Itemized modification records:
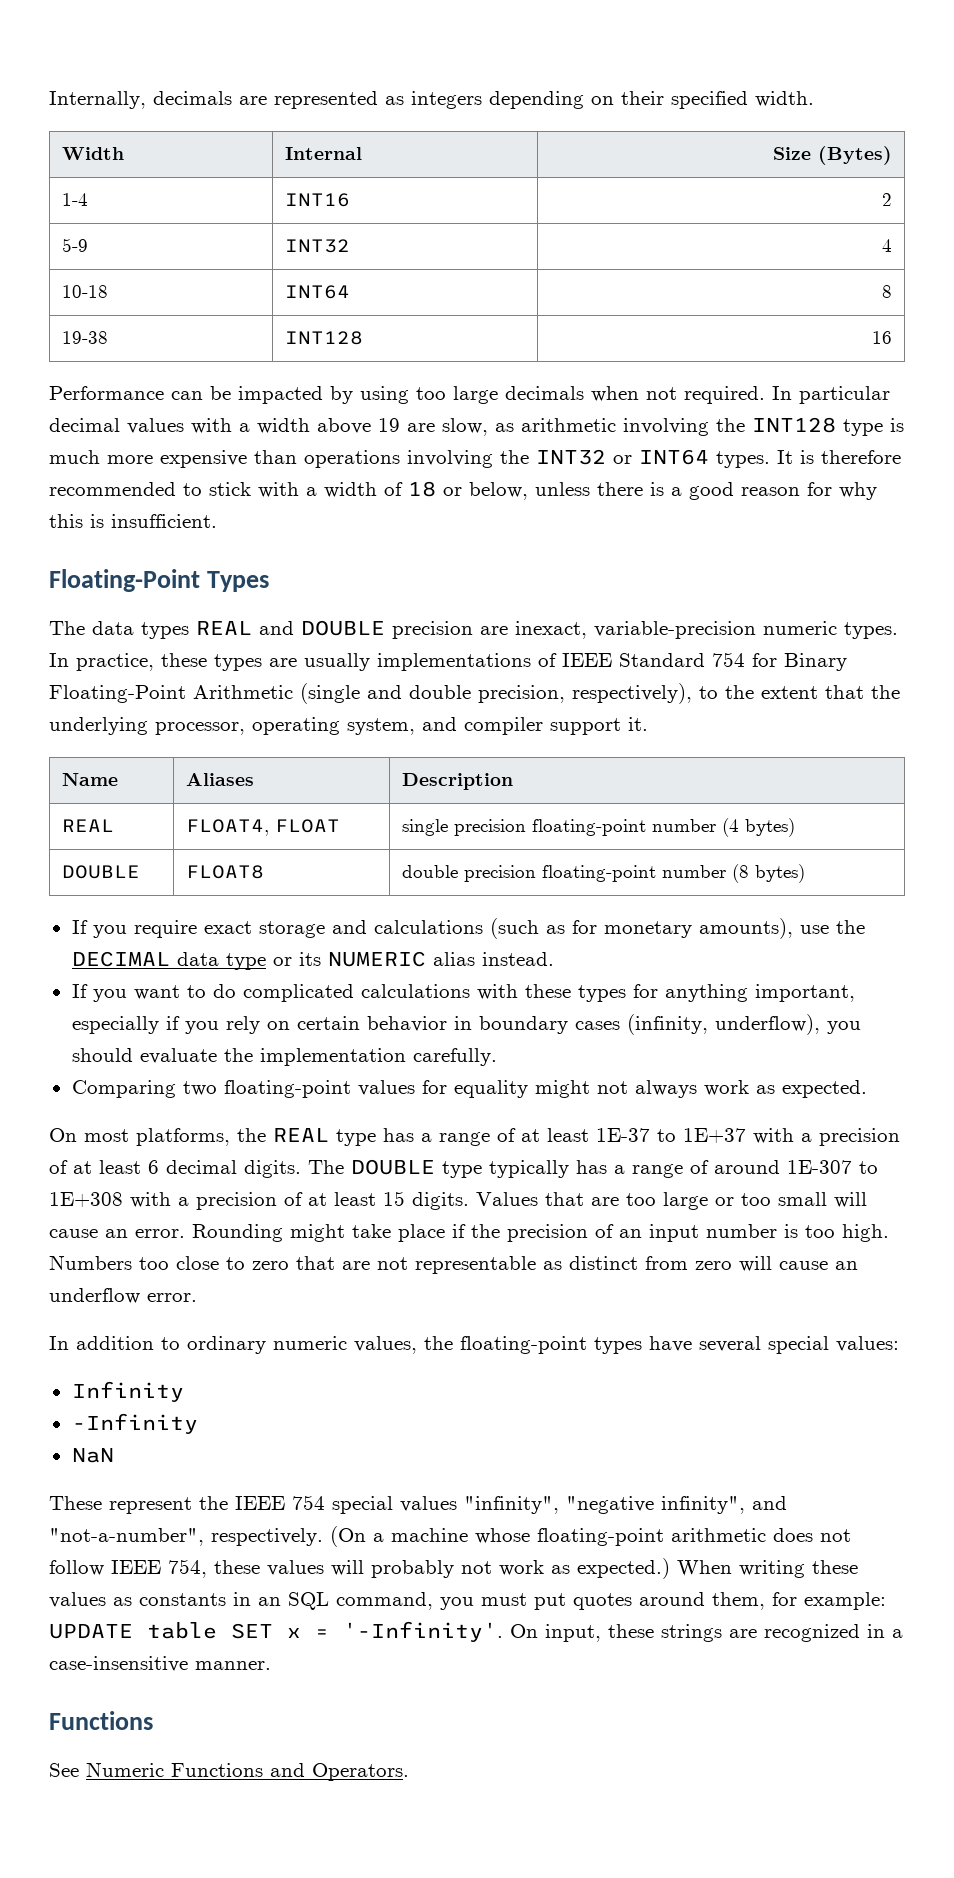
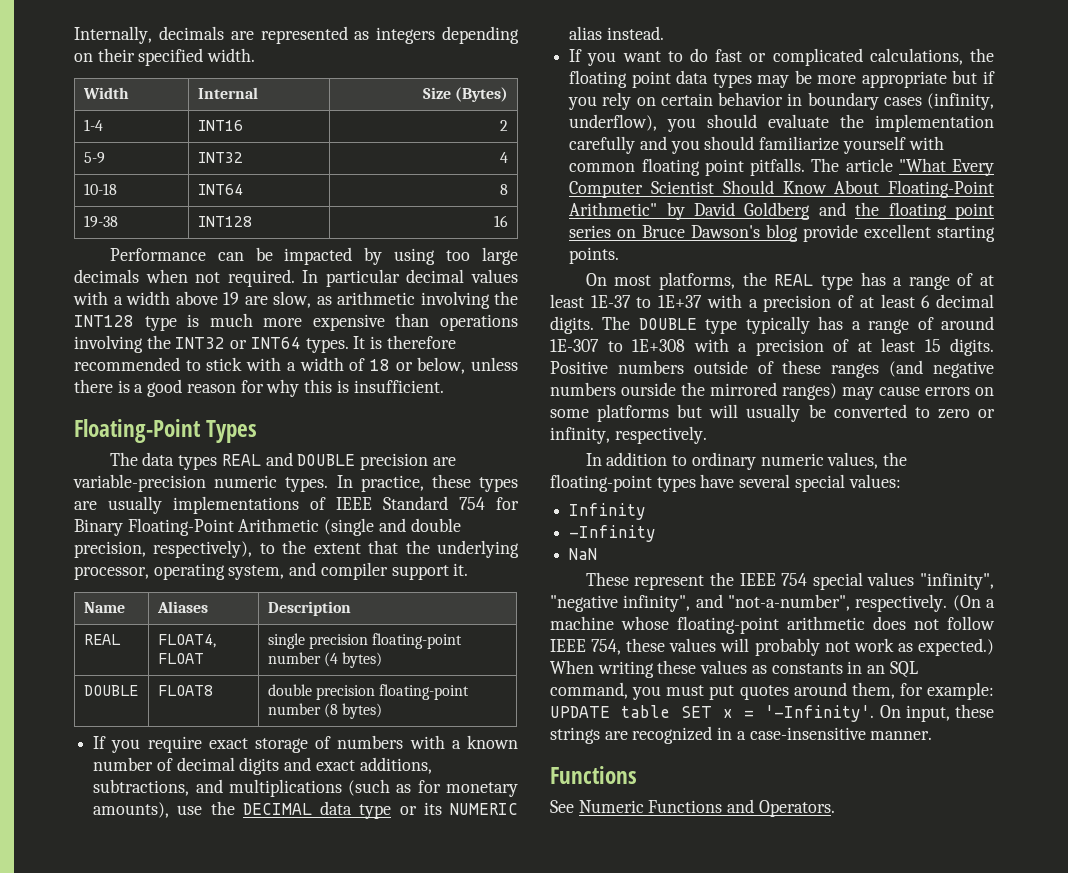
- The data types REAL and DOUBLE precision are inexact, variable-precision numeric types.
+ The data types REAL and DOUBLE precision are variable-precision numeric types.
- If you require exact storage and calculations (such as for monetary amounts), use the DECIMAL data type or its NUMERIC alias instead.
+ If you require exact storage of numbers with a known number of decimal digits and exact additions, subtractions, and multiplications (such as for monetary amounts), use the DECIMAL data type or its NUMERIC alias instead.
- If you want to do complicated calculations with these types for anything important, especially if you rely on certain behavior in boundary cases (infinity, underflow), you should evaluate the implementation carefully.
- Comparing two floating-point values for equality might not always work as expected.
+ If you want to do fast or complicated calculations, the floating point data types may be more appropriate but if you rely on certain behavior in boundary cases (infinity, underflow), you should evaluate the implementation carefully and you should familiarize yourself with common floating point pitfalls. The article "What Every Computer Scientist Should Know About Floating-Point Arithmetic" by David Goldberg and the floating point series on Bruce Dawson's blog provide excellent starting points.
- Values that are too large or too small will cause an error. Rounding might take place if the precision of an input number is too high. Numbers too close to zero that are not representable as distinct from zero will cause an underflow error.
+ Positive numbers outside of these ranges (and negative numbers ourside the mirrored ranges) may cause errors on some platforms but will usually be converted to zero or infinity, respectively.

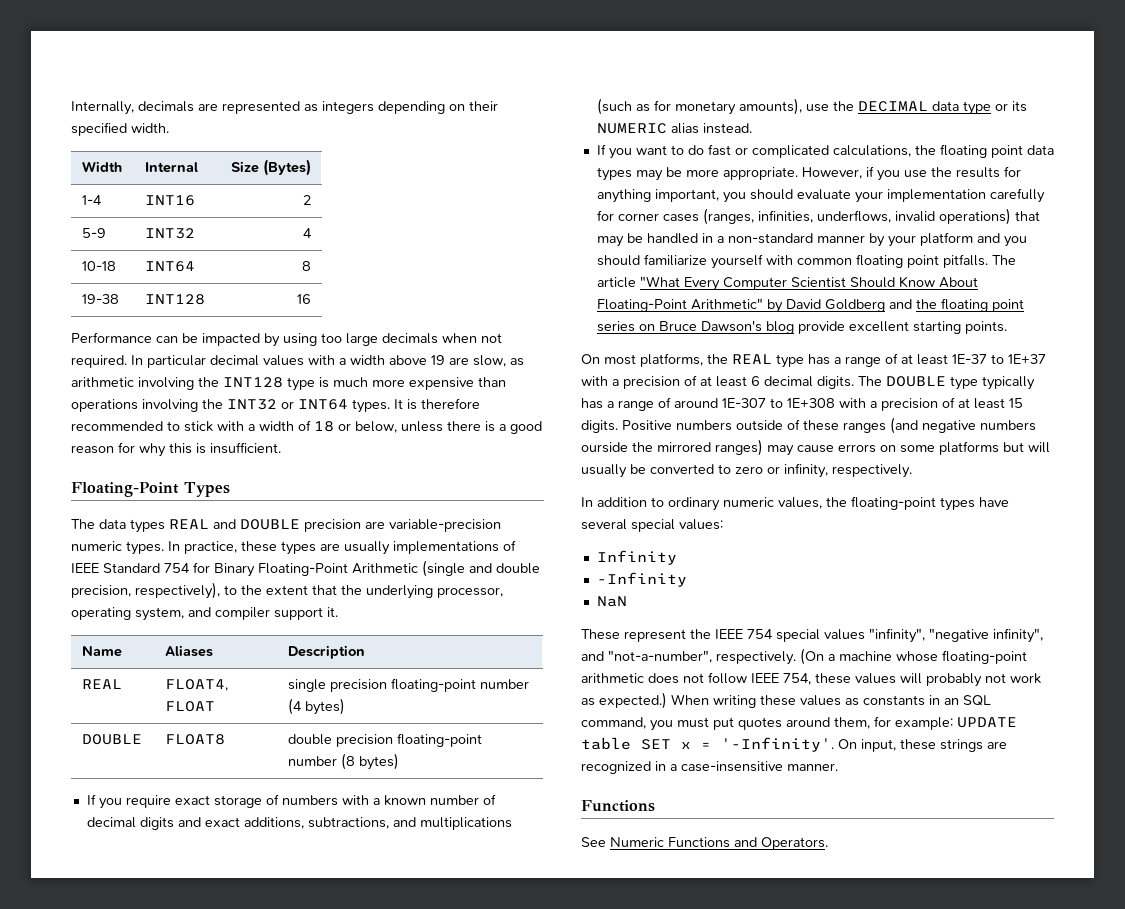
- If you want to do fast or complicated calculations, the floating point data types may be more appropriate but if you rely on certain behavior in boundary cases (infinity, underflow), you should evaluate the implementation carefully and you should familiarize yourself with common floating point pitfalls.
+ If you want to do fast or complicated calculations, the floating point data types may be more appropriate. However, if you use the results for anything important, you should evaluate your implementation carefully for corner cases (ranges, infinities, underflows, invalid operations) that may be handled in a non-standard manner by your platform and you should familiarize yourself with common floating point pitfalls.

→ Directions for this task:
In the entries above, count the lines that include "monetary" and write nothing but that number.

→ Result below:
2